Dirigido por Tom Gormican, Anaconda entretém por meio da sátira e da subversão de expectativas, abandonando o horror e abraçando o caos.
Em meio a uma grande onda de remakes e reimaginações de propriedades intelectuais consagradas, fruto de uma época que Quentin Tarantino defende como uma das piores da história do cinema, justamente pela ausência de ousadia criativa e pela produção em massa, é interessante observar a subversão escolhida pelo remake de Anaconda. O filme parte de uma produção de horror trash que é compreendida, dentro da própria narrativa, como algo já existente e, por meio da metalinguagem, estrutura uma obra que é, acima de tudo, divertida e perfeita para ser assistida em grupo.
A escalação de Jack Black e Paul Rudd para os papéis principais já indicava que o filme passaria longe do terror do filme original, que, apesar do baixo orçamento e da qualidade questionável, ainda apresentava cenas e interações que se tornaram memoráveis para os amantes do gênero.
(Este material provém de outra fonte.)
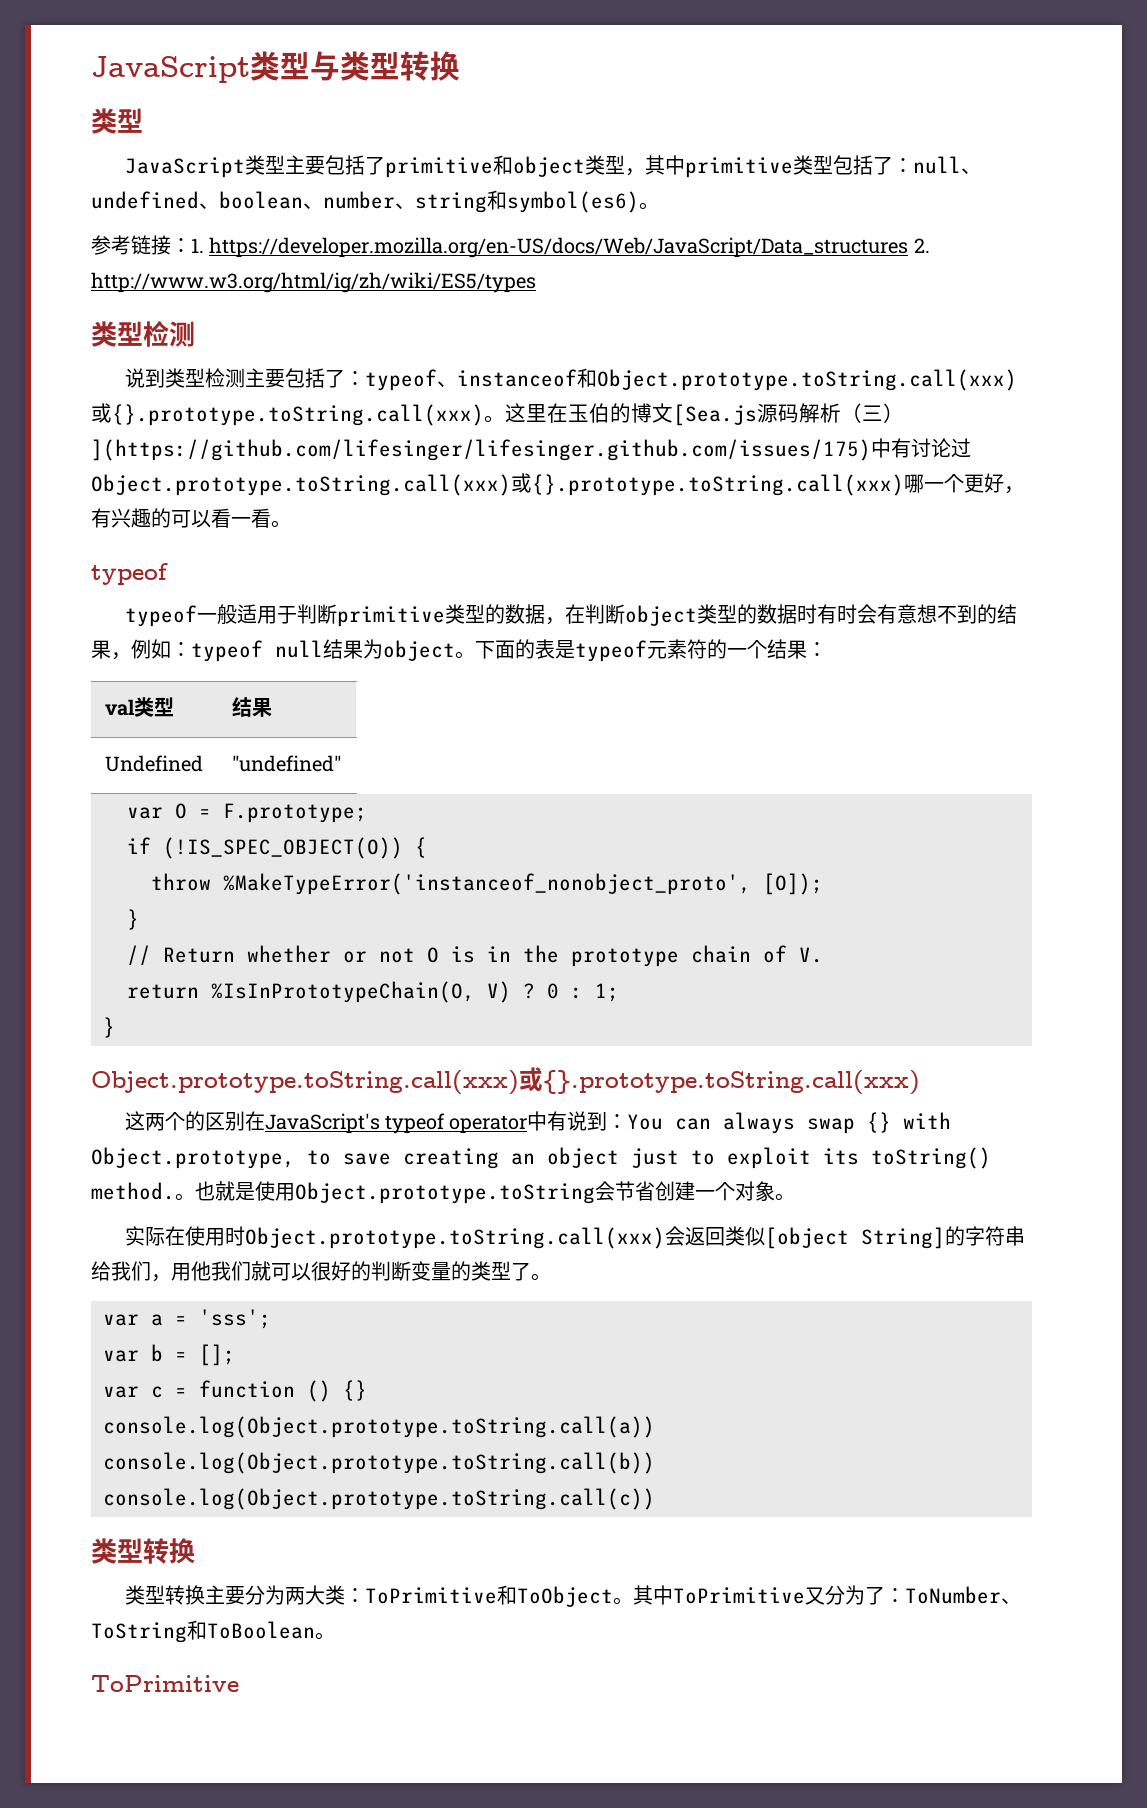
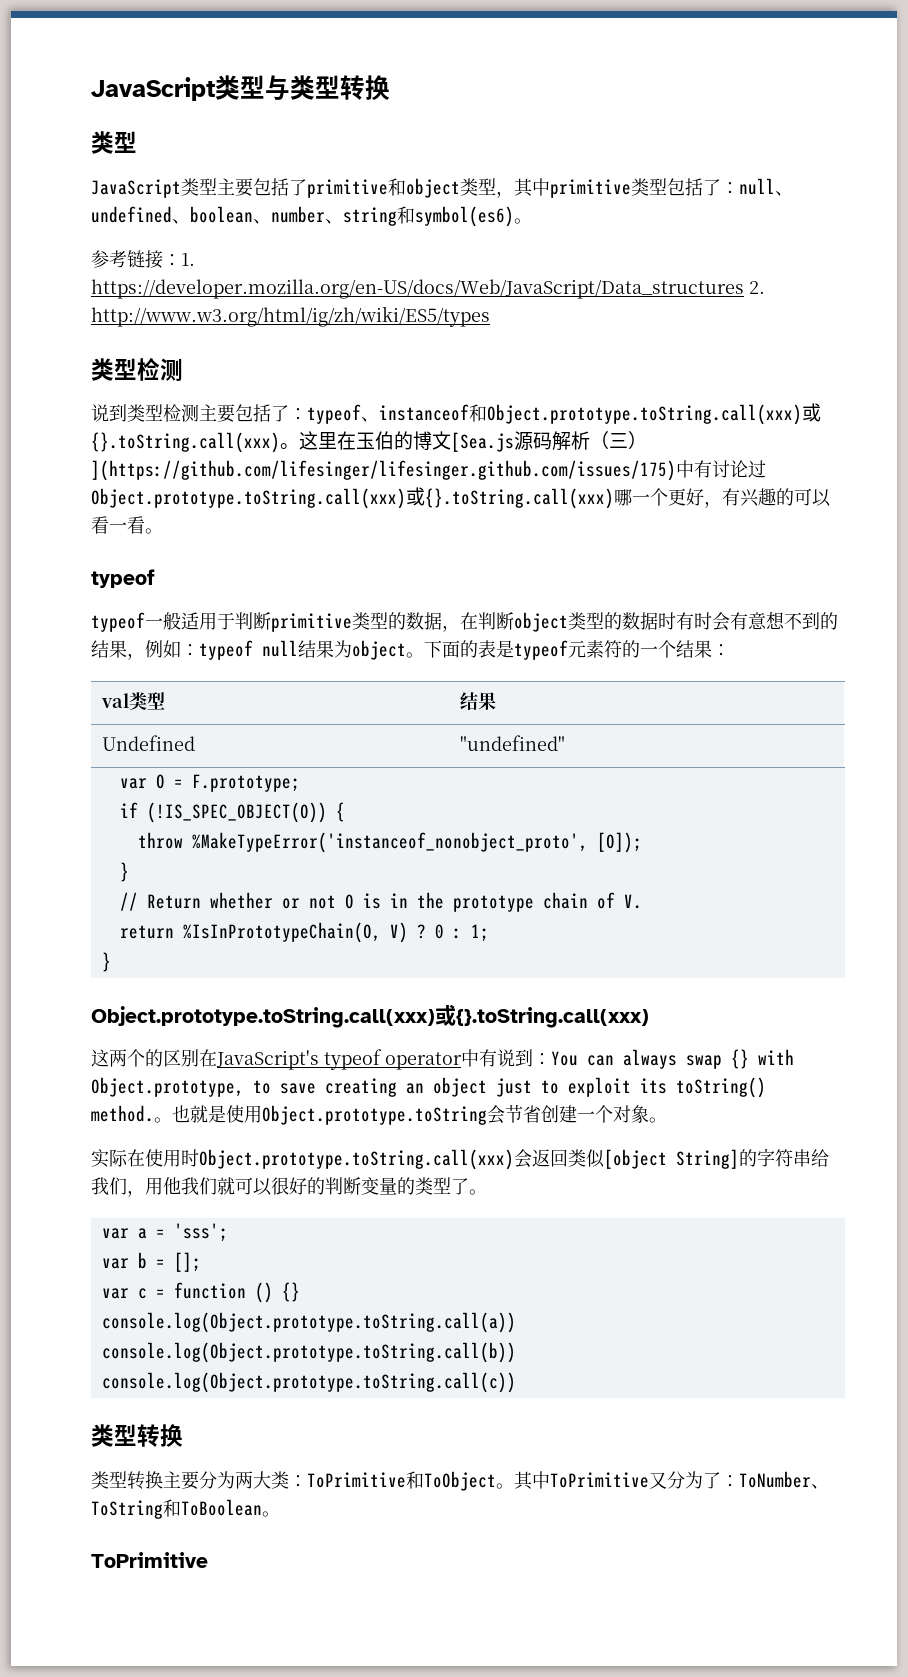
[112,404,484,426] {}.prototype.toString.call(xxx) -> [91,432,280,453] {}.toString.call(xxx)
[532,474,904,496] {}.prototype.toString.call(xxx) -> [425,488,614,509] {}.toString.call(xxx)
[543,1070,920,1095] {}.prototype.toString.call(xxx) -> [456,1007,649,1028] {}.toString.call(xxx)

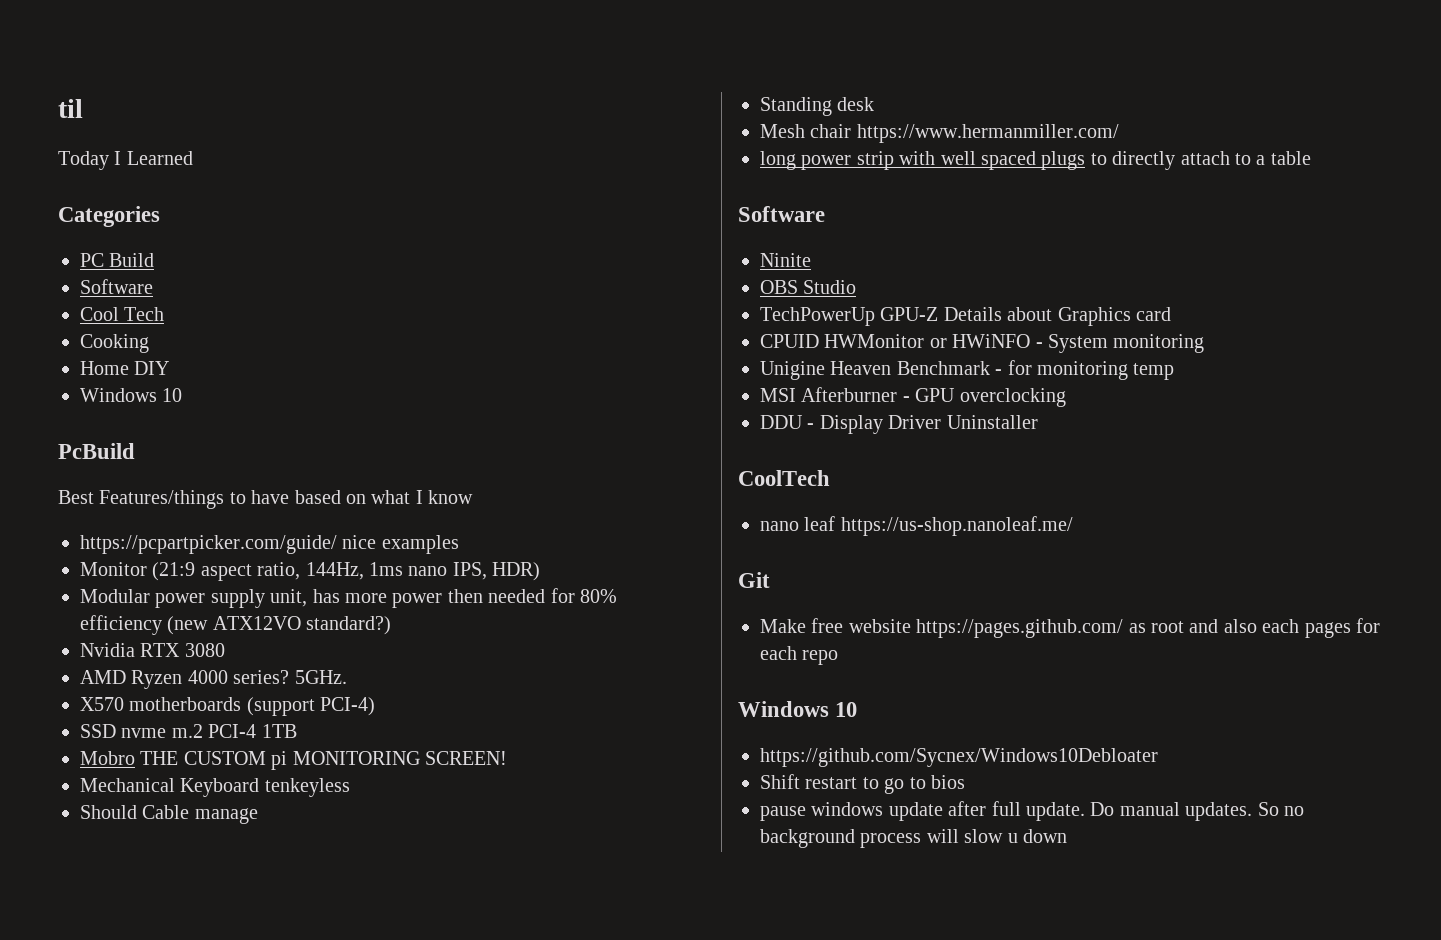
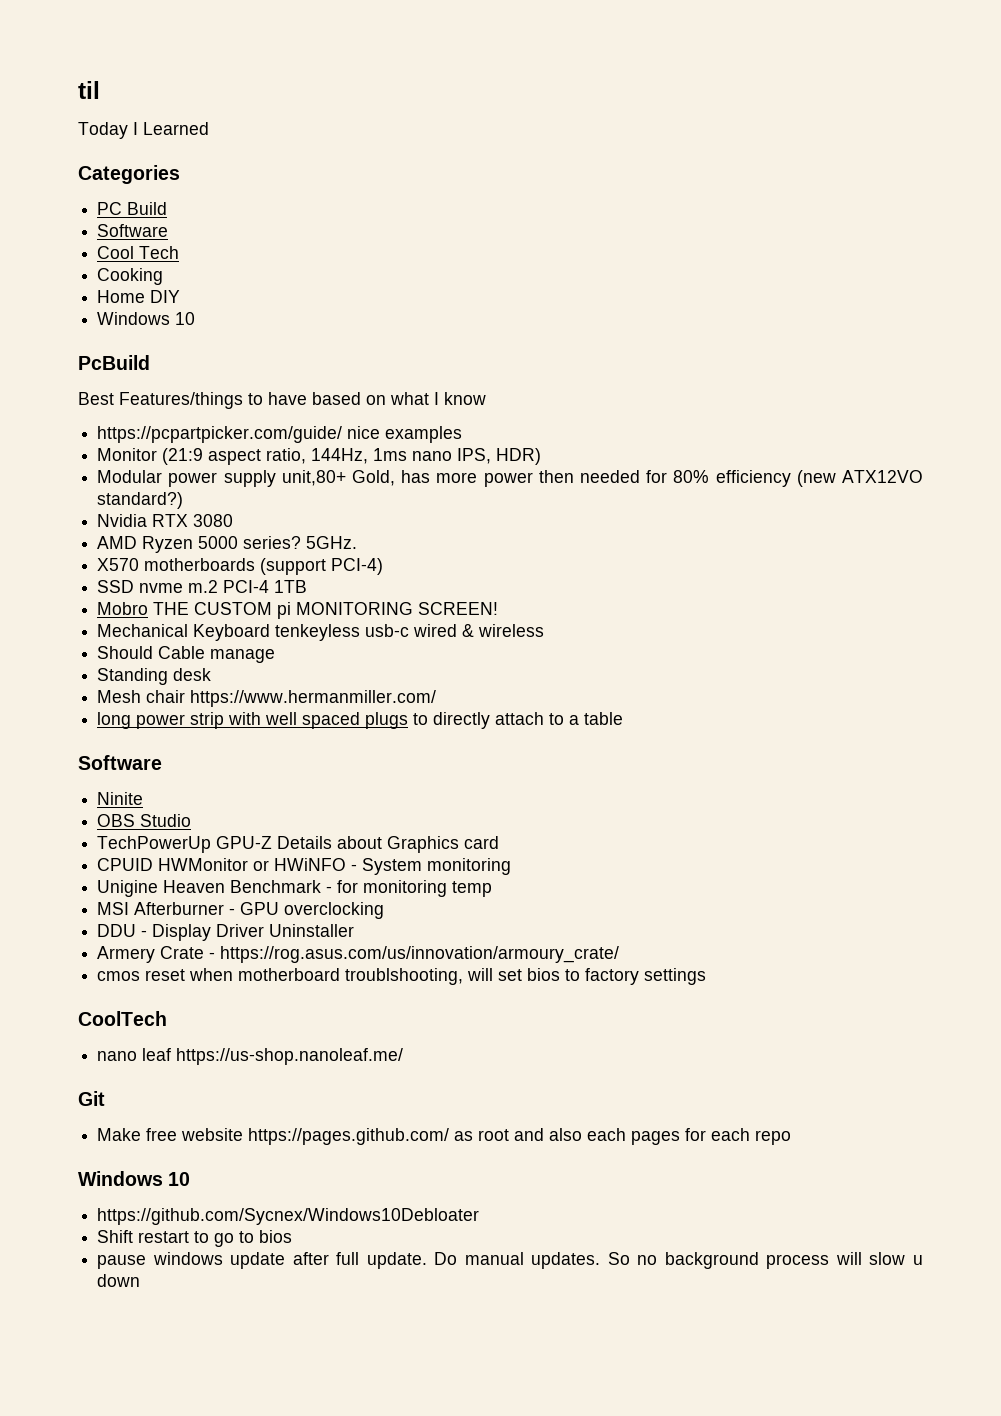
[270,589,308,607] unit, -> [281,470,396,486] unit,80+ Gold,
[187,670,228,684] 4000 -> [198,536,239,549] 5000
(350, 787) none -> [365,624,545,637] usb-c wired & wireless
(1038, 422) none -> [97,946,620,963] [97,968,707,985] // Armery Crate - https://rog.asus.com/us/innovation/armoury_crate/ // cmos reset when motherboard troublshooting, will set bios to factory settings

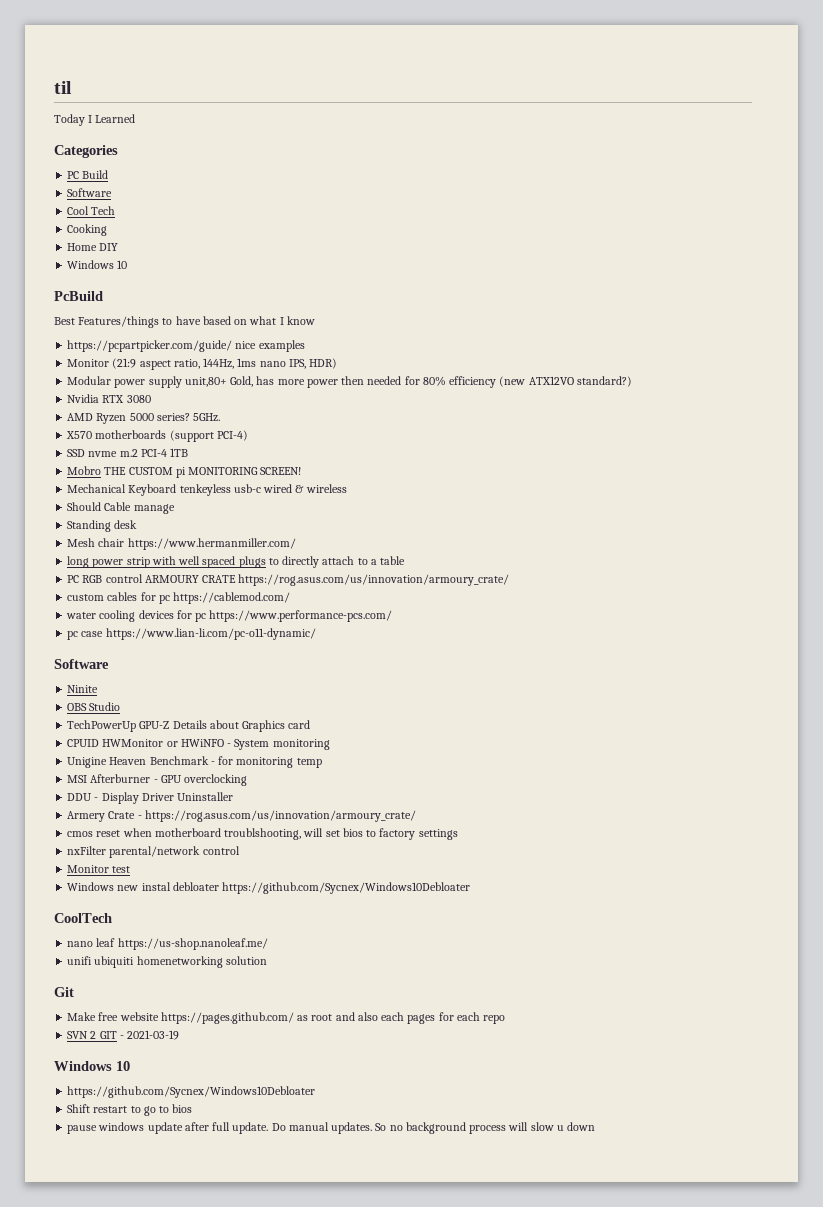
(624, 718) none -> [67,574,510,586] [67,592,291,604] [66,610,393,622] [67,628,316,640] // PC RGB control ARMOURY CRATE https://rog.asus.com/us/innovation/armoury_crate/ // custom cables for pc https://cablemod.com/ // water cooling devices for pc https://www.performance-pcs.com/ // pc case https://www.lian-li.com/pc-o11-dynamic/
(707, 976) none -> [67,846,240,858] [67,865,131,873] [67,882,471,894] // nxFilter parental/network control // Monitor test // Windows new instal debloater https://github.com/Sycnex/Windows10Debloater
(404, 1056) none -> [67,956,267,968] // unifi ubiquiti homenetworking solution
(792, 1137) none -> [67,1030,180,1040] // SVN 2 GIT - 2021-03-19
Selton Mello e Paul Rudd em cena de Anaconda- Divulgação Sony Pictures Brasil
Assim como em O Peso do Talento (2022, Tom Gormican), Anaconda constrói grande parte de seu humor a partir da consciência tanto do público quanto de seus personagens de que se trata de mais um filme dentro da estrutura hollywoodiana, assim, brincando com este processo ao inserir, dentro de um remake de Anaconda, uma equipe de filmagens da Sony, que é responsável por entregar frases como “eu sei, não existem mais ideias originais”, antes de ser destruída pela cobra que tentavam registrar.
No campo dramático, o arco de seus personagens poderia ter sido melhor trabalhado, principalmente a partir do segundo ato, quando a produção se perde. A Anaconda que dá nome ao filme aparece apenas em momentos-chave, somando cerca de 20 minutos de tempo de tela ao longo de toda a duração. Em seu lugar, acompanhamos o humor característico de Paul Rudd e, principalmente, de Jack Black, com piadas que vão desde urinar em feridas até o medo de urinar em público, além de falsas mortes que estruturam um caos crescente e levam a sala inteira a rir em uníssono.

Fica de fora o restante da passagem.